Bompensiero pulsó un interruptor. Lentamente, el coche se salió de la pista y bajó por una rampa. Al llegar abajo, se apearon. Manuel vio un ejército de gammas agrupados en torno a una de las cámaras de crianza. Los androides del interior llevaban ahora unos veinte minutos respirando aire por primera vez en sus vidas. Se estaban abriendo las escotillas de la cámara.

—Es ahí. Acérquese más, señor Krug, acérquese más.

La cámara estaba abierta. Manuel echó un vistazo hacia el interior.

Vio una docena de androides adultos, seis varones y seis hembras, caídos en el suelo metálico. Tenían las bocas abiertas, los ojos inexpresivos, sus brazos y piernas se movían débilmente. Parecían indefensos, vacíos, vulnerables. “Lilith —pensó—. ¡Lilith!”

—En los dos años que transcurren entre el despegue y la decantación —susurró Bompensiero a su lado—, el androide alcanza la plena madurez física, un proceso que en los humanos dura de trece a quince años. Es otra de las modificaciones genéticas introducidas por su padre, en interés de la economía. Aquí no producimos androides infantiles.

—He oído en alguna parte —dijo Manuel—, que diseñamos una línea de bebés androides, para ser criados como sustitutos por mujeres humanas que no podían…

—¡Por favor! —le interrumpió bruscamente Bompensiero—. No discutimos…—Se detuvo en seco, como si acabara de recordar a quién estaba amonestando—. Sé muy poco sobre ese tema —prosiguió, en un tono más moderado—. En esta planta no efectuamos ese tipo de operaciones.

Los gammas estaban sacando a la docena de androides recién nacidos, para llevarlos a máquinas asombrosas, mitad sillas de ruedas, mitad traje blindado.
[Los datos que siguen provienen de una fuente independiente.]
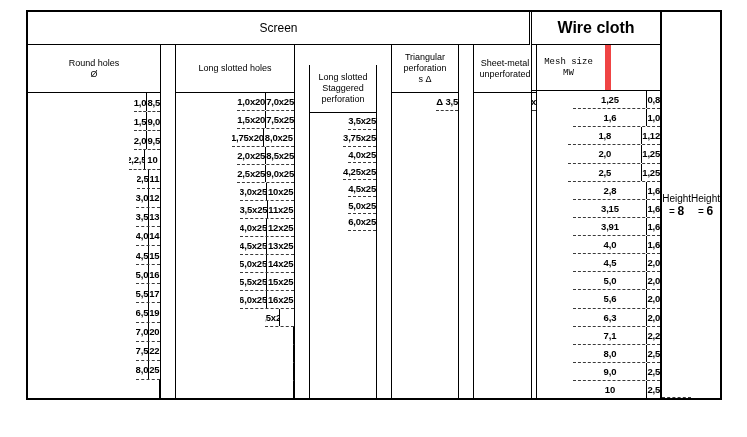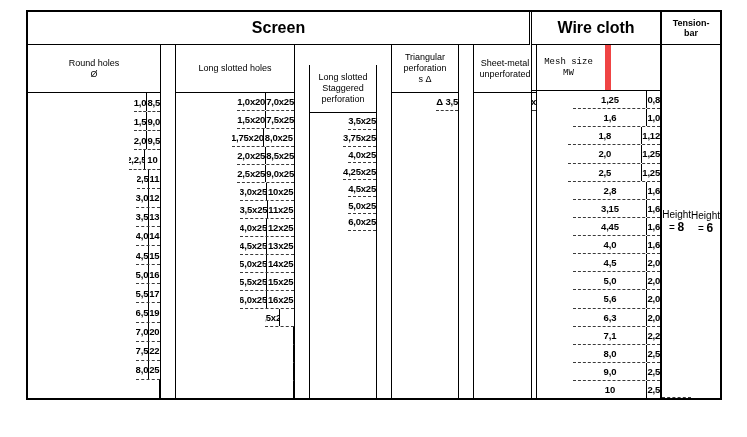--- a/index.html
+++ b/index.html
@@ -21,7 +21,7 @@
     height:32px;flex:0 0 32px;
     border-bottom:1px solid #000;border-right:1px solid #000;
     display:flex;align-items:center;justify-content:center;
-    font-size:16px;font-weight:700;
+    font-size:12px;font-weight:400;
   }
   .screen-body{flex:1;display:flex;flex-direction:row;min-height:0;}
   .gap-col{width:14px;}

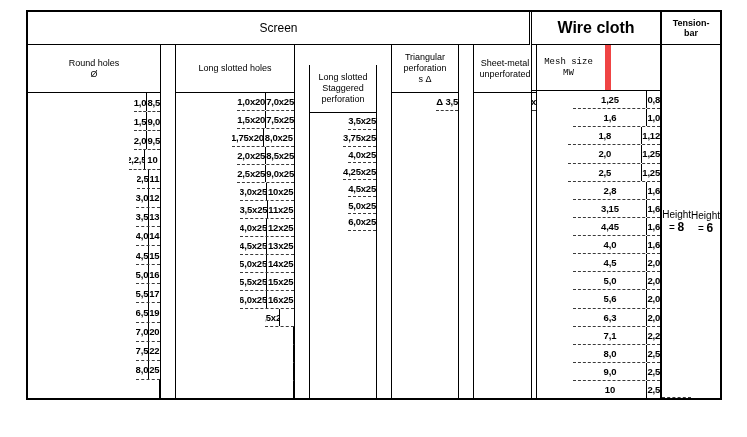--- a/index.html
+++ b/index.html
@@ -503,8 +503,6 @@
   <div class="gap-sm"></div>
 
   <div class="tension-section">
-    <div class="tension-title">Tension-
-bar</div>
     <div class="tension-body">
       <div class="tension-sec top">
         <div class="height-label">

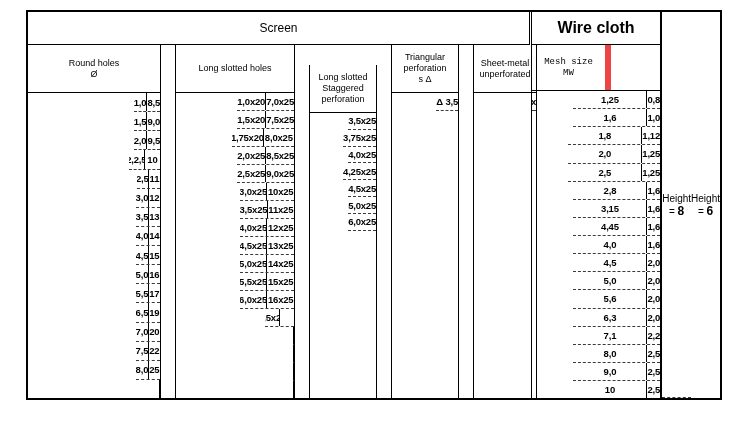--- a/index.html
+++ b/index.html
@@ -458,7 +458,7 @@
           <div class="cell">1,6</div>
         </div>
         <div class="row">
-          <div class="cell">4,45</div>
+          <div class="cell">3,91</div>
           <div class="cell">1,6</div>
         </div>
         <div class="row">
Los varones eran esbeltos y musculosos, las mujeres delgadas y con pechos altos; pero su falta de inteligencia tenia algo de repugnante. Completamente pasivos, carentes de alma, los androides húmedos y desnudos no reaccionaban de ninguna manera al ser encerrados de uno en uno en aquellos receptáculos metálicos. Sólo sus rostros siguieron siendo visibles, mirando inexpresivos a través de los visores transparentes.